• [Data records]
· · · · ·
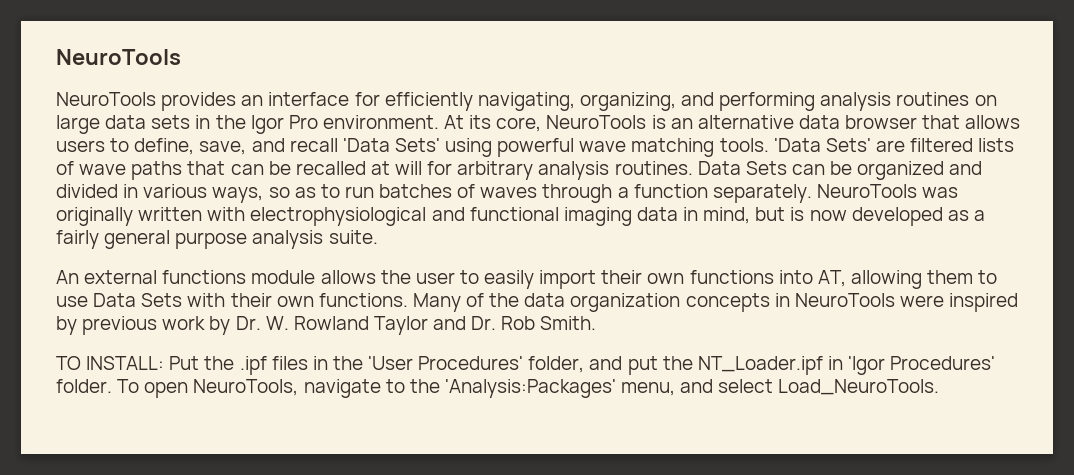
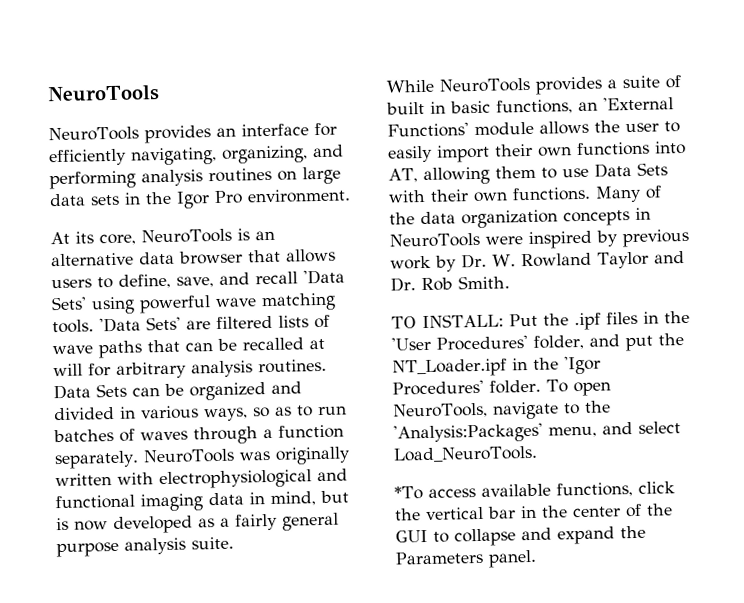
(439, 122) none -> (351, 196) //
[56,270,247,284] An external functions -> [386,75,681,95] [386,96,674,115] [387,122,469,138] While NeuroTools provides a suite of built in basic functions, an 'External Functions'
(843, 363) none -> [532,357,559,370] the
(940, 387) none -> [394,481,675,500] [394,503,673,521] [395,525,646,547] [395,549,537,568] // *To access available functions, click the vertical bar in the center of the GUI to collapse and expand the Parameters panel.

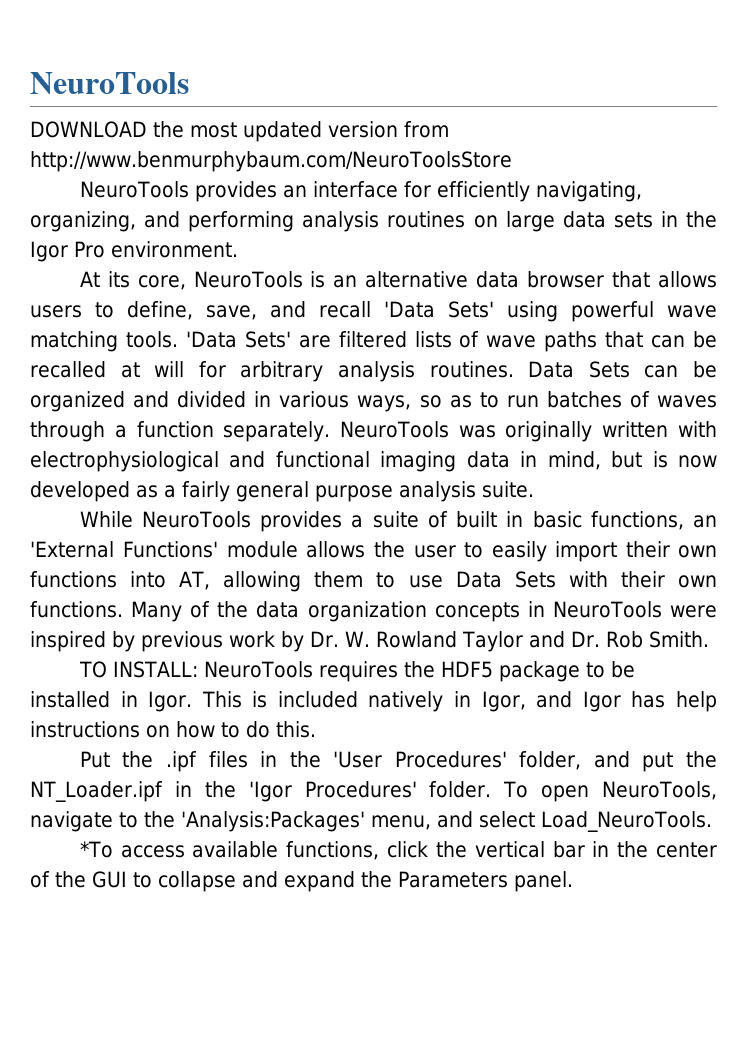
[47,85,160,103] NeuroTools -> [30,72,189,94] [30,121,449,142] [30,151,512,172] NeuroTools // DOWNLOAD the most updated version from http://www.benmurphybaum.com/NeuroToolsStore
(504, 321) none -> [203,661,635,682] [30,691,717,712] [30,721,316,738] NeuroTools requires the HDF5 package to be installed in Igor. This is included natively in Igor, and Igor has help instructions on how to do this. //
· · · · ·
• [Problem statement]
Please reproduce every record exactly as written, excluding the pictures.

• [The answer]
(439, 122) none -> (351, 196) //
[56,270,247,284] An external functions -> [386,75,681,95] [386,96,674,115] [387,122,469,138] While NeuroTools provides a suite of built in basic functions, an 'External Functions'
(843, 363) none -> [532,357,559,370] the
(940, 387) none -> [394,481,675,500] [394,503,673,521] [395,525,646,547] [395,549,537,568] // *To access available functions, click the vertical bar in the center of the GUI to collapse and expand the Parameters panel.

[47,85,160,103] NeuroTools -> [30,72,189,94] [30,121,449,142] [30,151,512,172] NeuroTools // DOWNLOAD the most updated version from http://www.benmurphybaum.com/NeuroToolsStore
(504, 321) none -> [203,661,635,682] [30,691,717,712] [30,721,316,738] NeuroTools requires the HDF5 package to be installed in Igor. This is included natively in Igor, and Igor has help instructions on how to do this. //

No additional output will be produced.